Full-text search

Edit on GitHub

Full-text search is a feature where a user enters arbitrary text into a search field and then gets documents relevant to that query. It is normally combined with faceted navigation. In the following example, a user searches for “hammer” and then further filters for hammer weights of 2000 grams and prices between 10€ and 50€:

Full-text search

Although some tweaking is necessary, Elasticsearch does a great job in running full-text queries fast (it’s one of the most important features of the underlying Lucene engine). On the other hand, more work is required to get text relevance right and to make sure that the first returned query results are the ones that are most relevant for the user.

Text analysis

The defaults of Elasticsearch work fine for basic full-text search use cases, but language- and business-dependent text processing needs to be performed for a great search experience. This is called text analysis and refers to the process of splitting source text into a stream of tokens. The Elasticsearch analysis module offers a set of pre-built default analyzers but it’s also possible to build custom ones.

Analyzers are composed of a single tokenizer and zero or more token filters. A tokenizer splits source text into a stream of tokens—for example, splitting by whitespace characters—which are then passed to token filters. Filters are applied one by one, each modifying its input stream by deleting/splitting/changing tokens and passing the stream to the next filter. The resulting list of tokens is saved to Elasticsearch inverted index and made searchable in a very performant way.

The following picture shows a text analysis process that works well for tool-related text in German:

Text analysis

The exact steps and their order differ for different business models and applications (there is no “free lunch” here) so this requires some experimentation before getting it right.

Text analysis is executed both for documents that are indexed to Elasticsearch and for search terms entered by users. Index time and search time analyzers are often very similar but not necessarily the same. The preceding analyzer is an example of an index time analyzer, the corresponding search time analyzer has the same tokenizer and filters except for the synonym and decompounder filter.

Indexing text

With a naive product-centric approach text analyzers would have to be added to all fields that contain text material—for example, name, description, category-names, or manufacturer. Moreover, all those attributes need to be addressed separately in queries. This leads to unnecessarily complicated queries and, more importantly, requires additional effort when new data needs to be added to the documents. More text material per document usually means better search results and thus the process of adding new data to the index should be straightforward.

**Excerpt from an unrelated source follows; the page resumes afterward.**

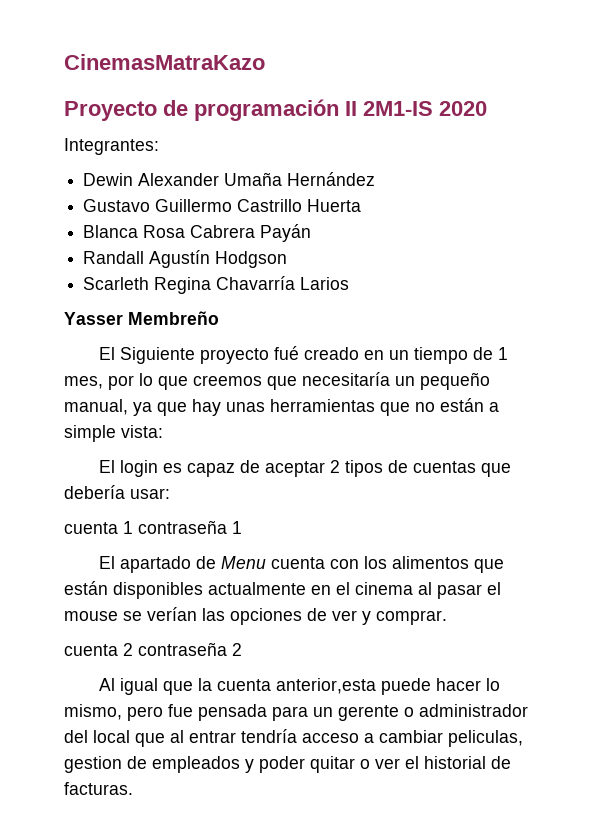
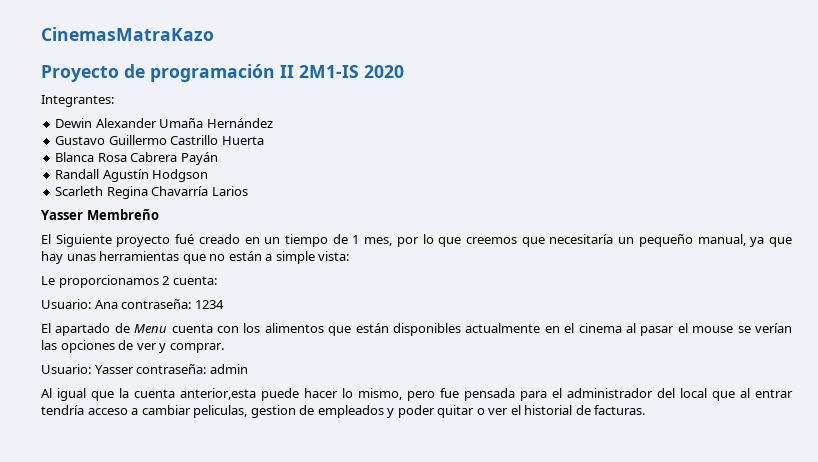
[98,460,511,477] [64,485,170,499] [64,520,242,534] El login es capaz de aceptar 2 tipos de cuentas que debería usar: // cuenta 1 contraseña 1 -> [41,275,217,288] [41,299,224,309] Le proporcionamos 2 cuenta: // Usuario: Ana contraseña: 1234
[64,642,242,656] cuenta 2 contraseña 2 -> [41,364,248,374] Usuario: Yasser contraseña: admin
[313,705,414,721] un gerente o -> [552,388,562,398] el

We recommend putting all searchable text data for a document in one of the only two full-text document fields full-text and full-text-boosted, with more important attributes such as product names, brands, and selected facets into the latter:

"full_text": "21049291 4317784792738 Fäustel DIN 6475<br><br>Stahlgeschmiedet, Kopf schwarz lackiert, Bahnen poliert, doppelt geschweifter Eschenstiel mit ozeanblau lackiertem Handende SP11968",
"full_text_boosted": "Fortis Fäustel DIN6475 2000g Eschenstiel FORTIS 2000 Fäustel Handwerkzeug Hammer Fäustel Fortis Fäustel, mit Eschen-Stiel Fortis Fäustel, mit Eschen-Stiel"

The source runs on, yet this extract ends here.